The announcement of a new Social Security reform initiative to be introduced jointly in the House and the Senate revolutionizes the debate over Social Security. The proposal would stop the practice of raiding the annual Social Security surplus to finance other government spending and use that money instead to start personal retirement accounts.
The proposal focuses on starting the personal accounts alone, without any additional provisions for tax increases, future benefit cuts or delays in the retirement age. This wisely keeps the spotlight on the personal accounts and their many appealing features. Now we can have a debate about personal accounts and not about other reform ideas the public overwhelming opposes. Despite the opposition of the Left, the public will broadly support personal accounts when the issue is framed this way. That has already been shown by the many elections over the past three election cycles that have been won on personal accounts.
The accounts would not be financed by diverting payroll tax revenues, which eliminates the biggest focus of attack on personal accounts so far. The accounts would be financed, in part, by Federal bonds and, as we argue below, should also be financed further through general revenues. It does not matter where the money for the personal accounts comes from. What matters is that benefits from the accounts substitute for a proportional share of benefits coming from the old Social Security framework.
With that substitution, the accounts will start to reduce the long term Social Security deficits and help to achieve solvency. Indeed, payroll tax revenues paid into the program will remain the same, but the long term obligations of the program will be reduced as the accounts take over some of the responsibility for paying future benefits.
This benefit substitution formula, however, should not be too harsh. It should not take away the better deal that is available to workers through personal accounts because market investment returns are so much higher than what the Social Security transfer payment system promises (let alone what it can pay). If the substitution formula takes away a dollar in Social Security benefits for every dollar that comes out of the accounts, then workers will not gain from the accounts. The formula should be designed so that workers will be able to keep the net gain from higher market returns, and, therefore, get a much better deal through the accounts.
That would be accomplished through a proportional formula that substitutes personal account benefits for Social Security to the degree that the worker exercised the personal account option over his career. For example, if the worker exercised about half of the full account option over his career (calculated on a present discounted value basis) he would still receive half of the promised benefits from the current Social Security system with the other half replaced by the personal account benefits. 1 This should leave workers with a large net gain. As we understand it, the Members behind this reform plan have now agreed to this.

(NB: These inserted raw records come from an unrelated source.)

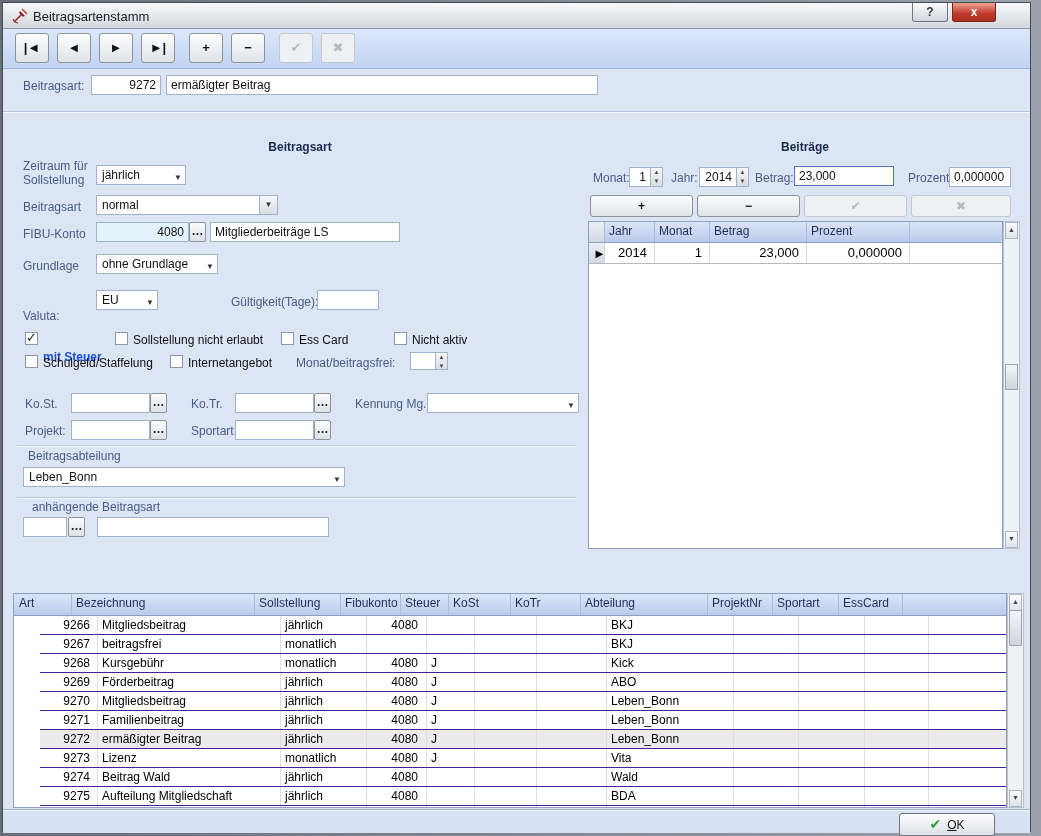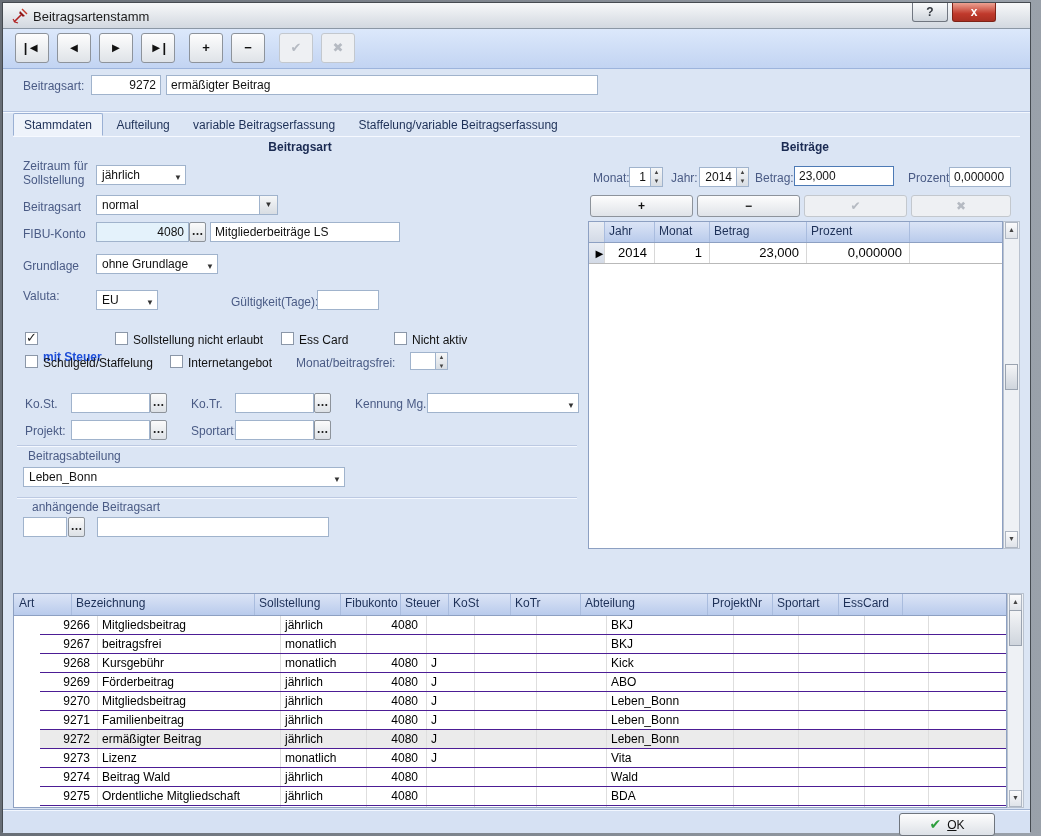"Stammdaten Aufteilung variable" div.abs { html: <div> <span>Stammdaten</span> <span>Aufteilung</span> <span>variable Beitragserfassung</span> <span>Staffelung/variable Beitragserfassung</span> </div> -> none }
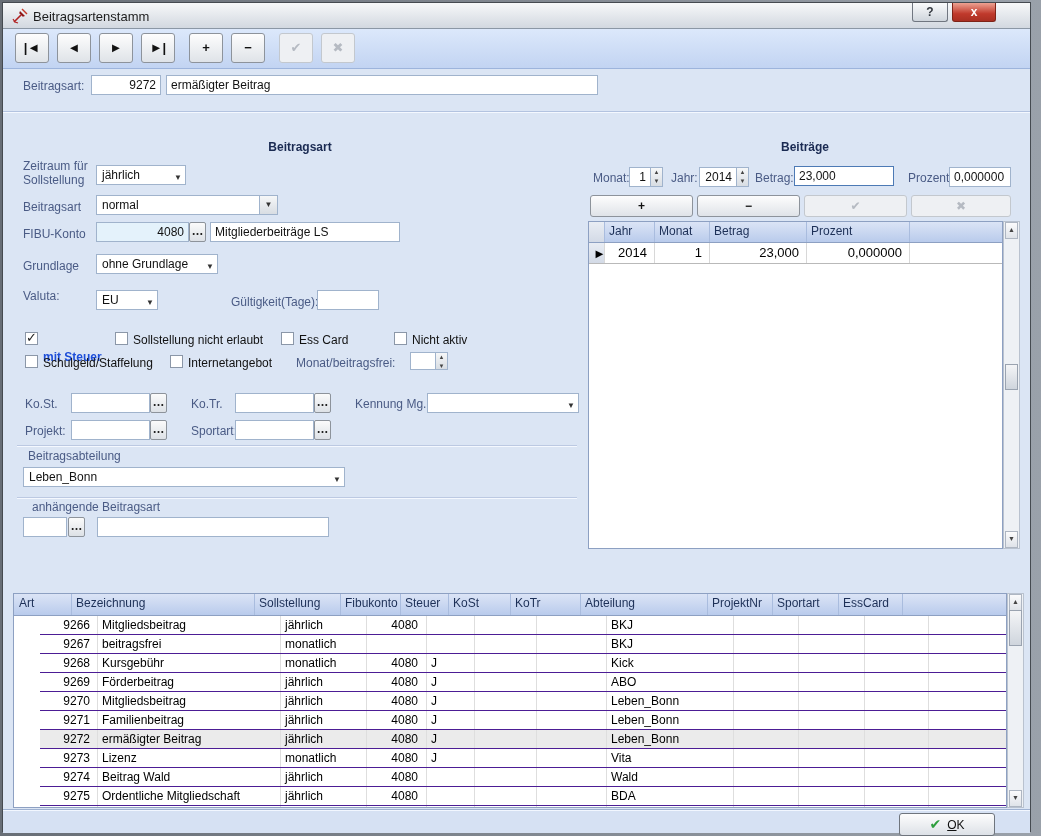"Valuta:" span.abs { top: 152px -> 172px }
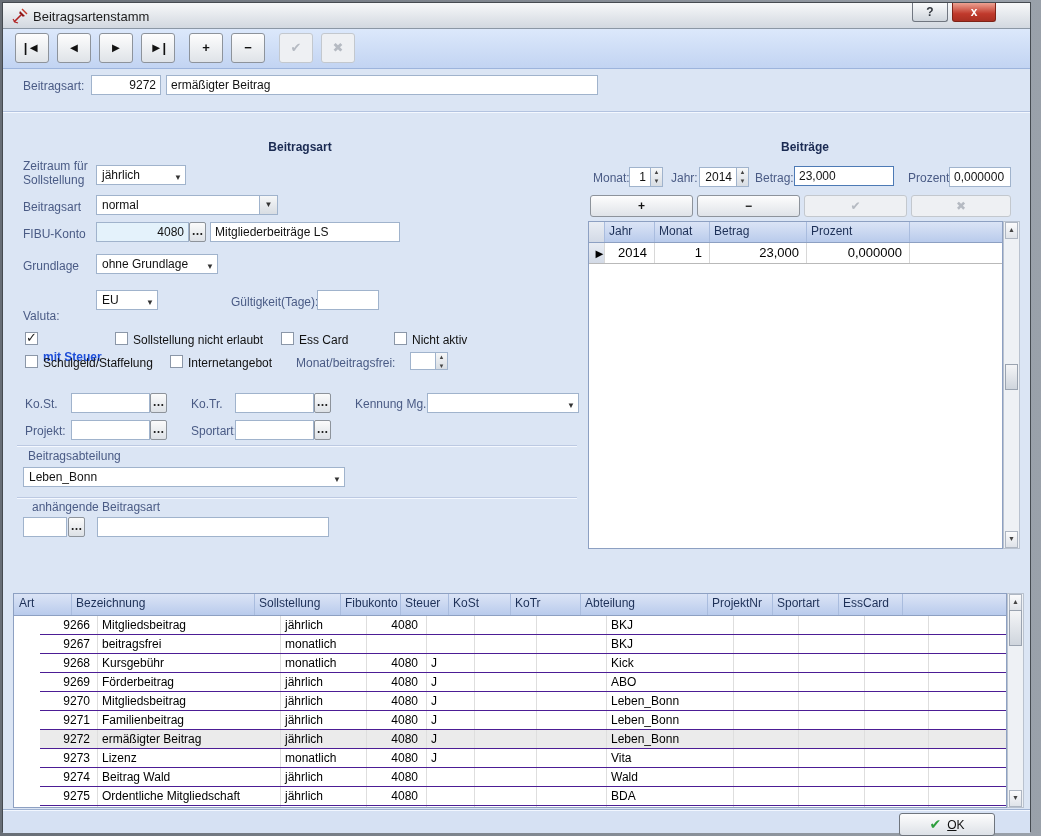"Ordentliche Mitgliedschaft" span.cell { text: Ordentliche -> Aufteilung }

We will advance in this study a few features that should be included in this still not fully defined reform effort which, even with a generous substitution formula that allows workers to gain greatly, would, we believe, lead to full solvency for Social Security if the accounts were extended beyond the first 10 years. We believe, indeed, that the score of the proposal by the Chief Actuary of Social Security would confirm these results. We will also argue for strong provisions that definitely do “stop the raid” on the trust funds.
Stop the Raid
The current Federal government practice of raiding the Social Security trust funds each year to finance other government spending is despised by the American public. Definitively stopping that practice would consequently receive broad and deep public support.
To stop that practice completely, the legislation should provide for an appropriation each year to the accounts from general revenues equal to the cash surplus in Social Security, the surplus of taxes over revenues. That cash surplus now flows directly into general revenues, where it is spent on other programs. To prevent that, the surplus would be sent instead to the accounts.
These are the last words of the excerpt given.